But for many U.S. commercial real estate owners the big trouble hasn’t even started yet.

“I think it’s going to be a two-headed monster,” said Pat Jackson, chief executive officer and founder of Sabal Capital Partners in Irvine, Calif., of the outlook for struggling commercial buildings.

“Some assets are going to recover and do well. Obviously, we’re very bullish on multifamily over the long-term,” said Jackson, a lender and investor in billions worth of battered assets in the last recession. “On the flip side, there’s a lot of distress and it’s coming.”

Jackson sees properties that have run “out of runway,” after almost a year of business disruptions.
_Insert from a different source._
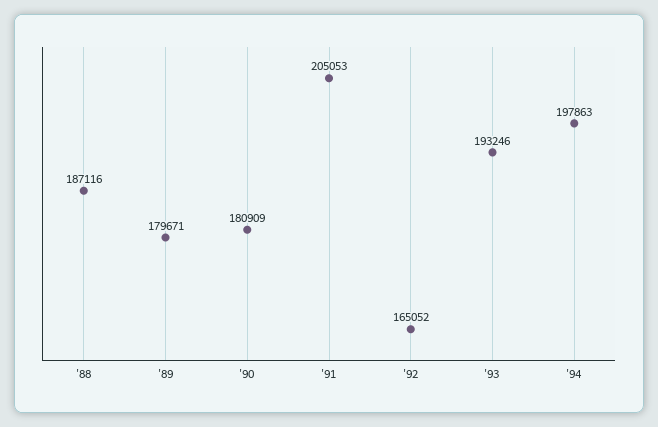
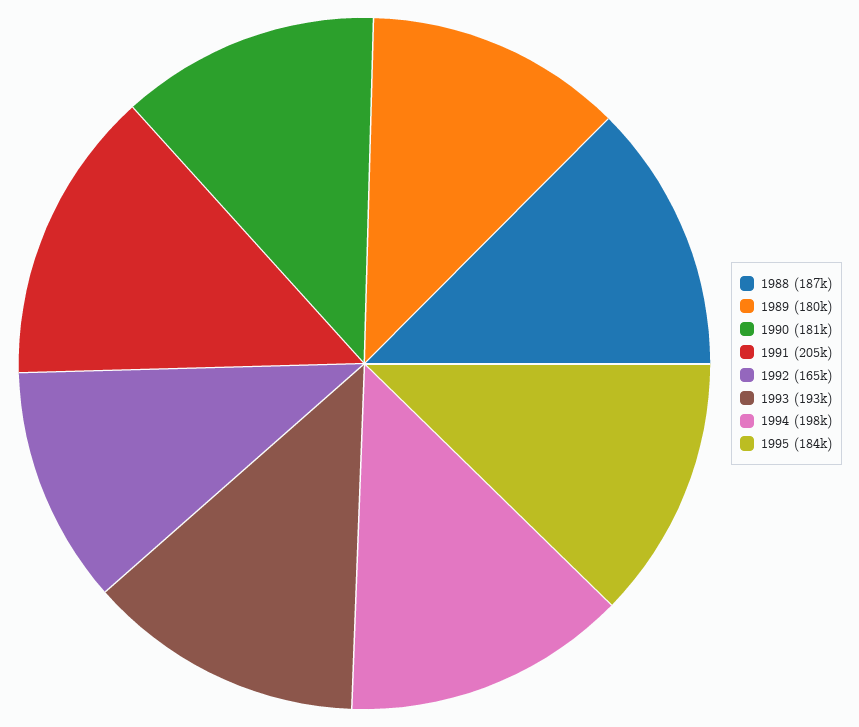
1995: none -> 184000

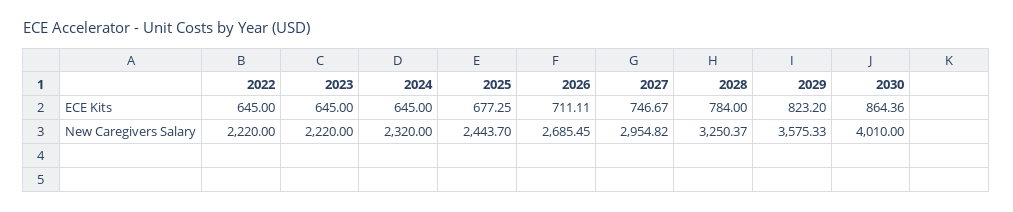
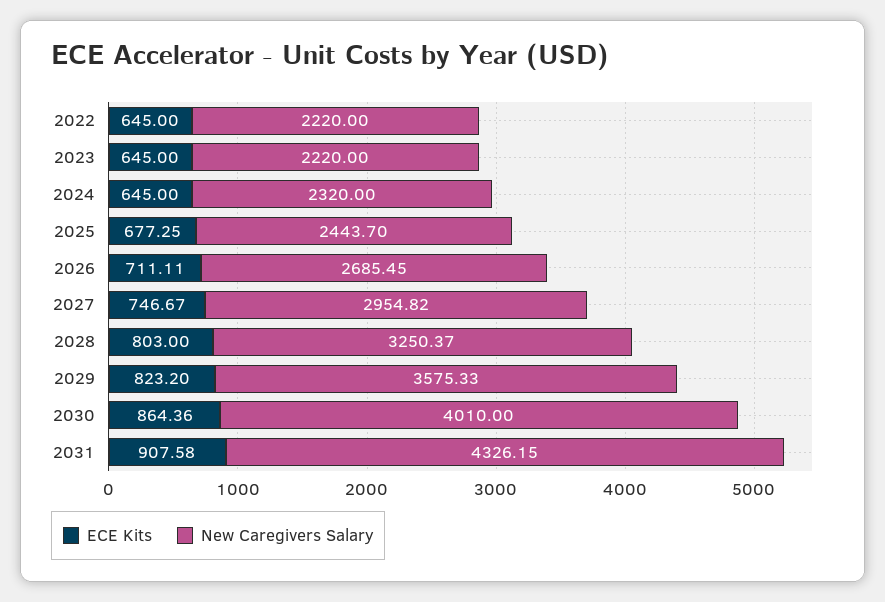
ECE Kits, 2028: 784 -> 803
ECE Kits, 2031: none -> 907.58
New Caregivers Salary, 2031: none -> 4326.15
And while the government races to distribute vaccines, lockdowns in the U.S. have ramped back up in the colder months as COVID-19 cases, hospitalizations and deaths soared.
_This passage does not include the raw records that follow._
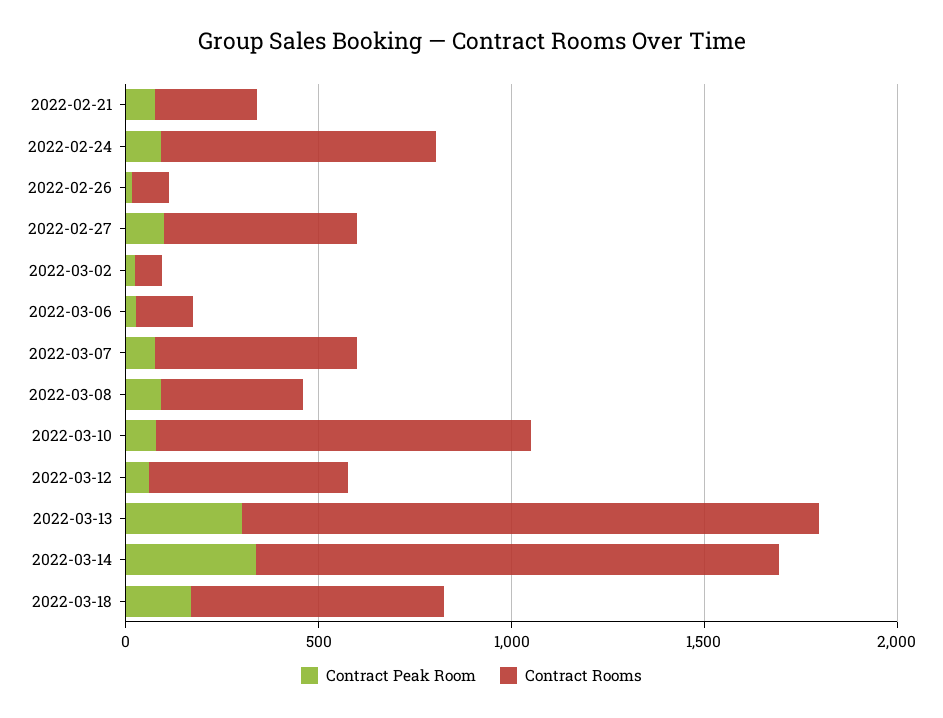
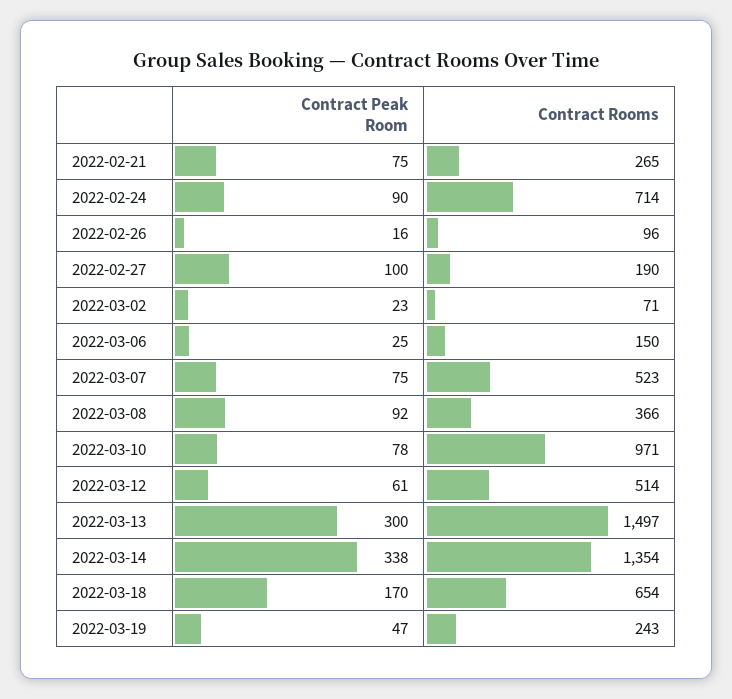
Contract Rooms, 2022-02-27: 500 -> 190
Contract Peak Room, 2022-03-19: none -> 47
Contract Rooms, 2022-03-19: none -> 243

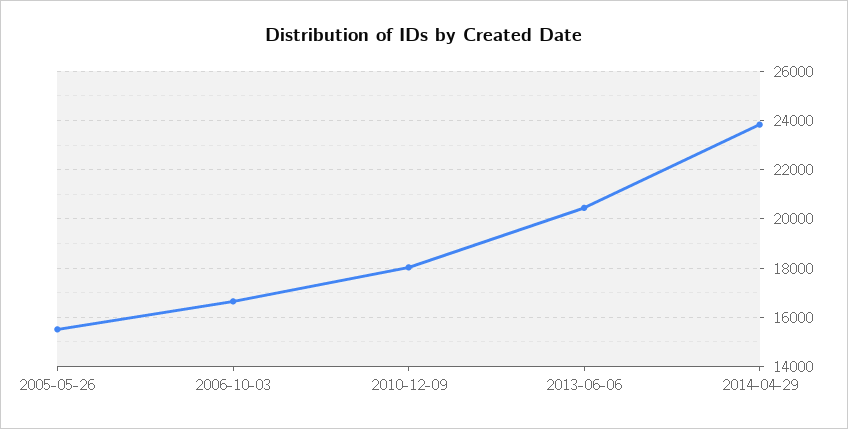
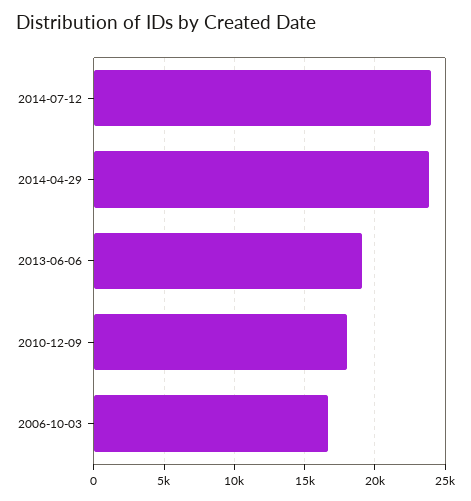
2005-05-26: 15500 -> none
2013-06-06: 20500 -> 19000
2014-07-12: none -> 24000

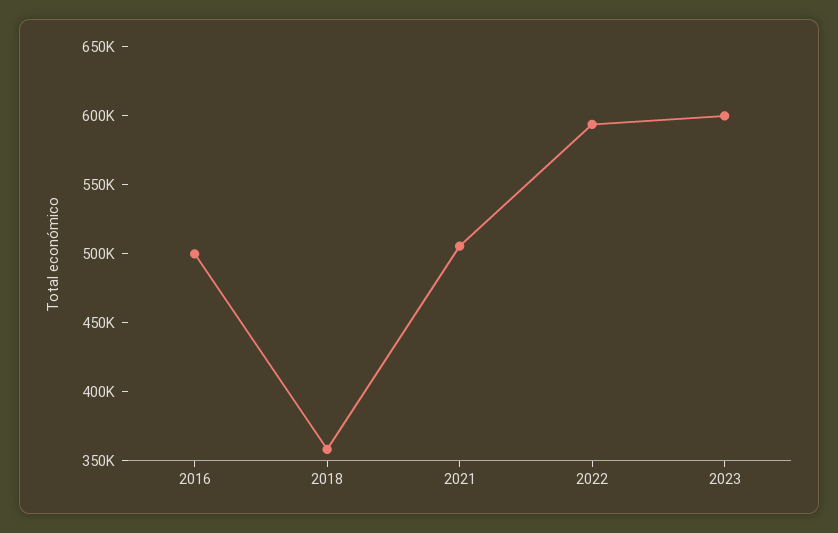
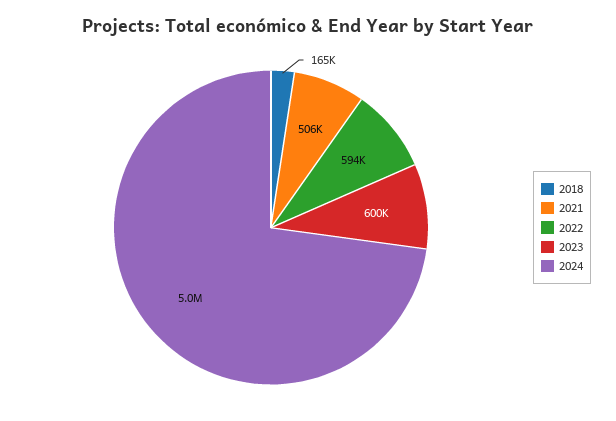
2016: 500000 -> none
2018: 360000 -> 165000
2024: none -> 5000000

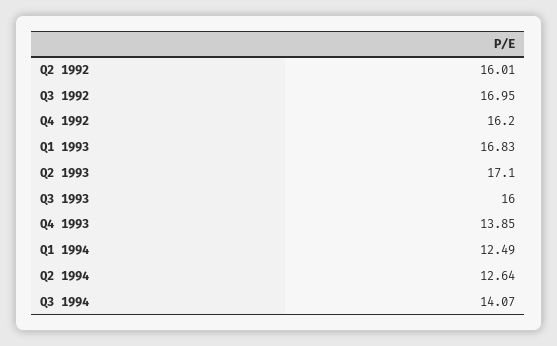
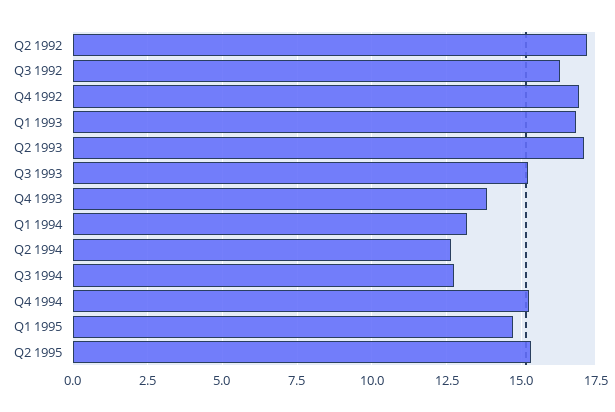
Q2 1992: 16.01 -> 17.25
Q3 1992: 16.95 -> 16.25
Q4 1992: 16.2 -> 17
Q3 1993: 16 -> 15.25
Q1 1994: 12.49 -> 13.25
Q3 1994: 14.07 -> 12.75
Q4 1994: none -> 15.25
Q1 1995: none -> 14.75
Q2 1995: none -> 15.25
The resurgence of the coronavirus has stoked fears that a V-shaped economic recovery could be out of reach, while also spurring concern that banking regulators, worried about potentially spiraling risks to the financial system, might crack down on banks and others exposed to souring real estate.

“The second surge of COVID hasn’t helped anyone,” said Lisa Pendergast, executive director at the CRE Finance Council, a commercial real estate finance trade group.

Pendergast pointed to the 10.2% of loans out of the near $600 billion commercial mortgage-backed securities (CMBS) market that in November were in “special servicing,” a category that is often the first stop for borrowers looking for temporary or permanent debt relief.

That’s below the 12.6% peak in the wake of the 2008 global financial crisis, which took about two years to reach. But the volume of problem loans easily could grow as the pandemic wears on and more borrowers come to grips with its fallout, including how the use of commercial buildings ends up changing.

In a sign of the times, New York City’s reeling commercial real-estate industry recently put forth a proposal to turn some 1 million square feet of Manhattan office space into housing, the New York Times reported, an effort to avert a potential collapse in property prices.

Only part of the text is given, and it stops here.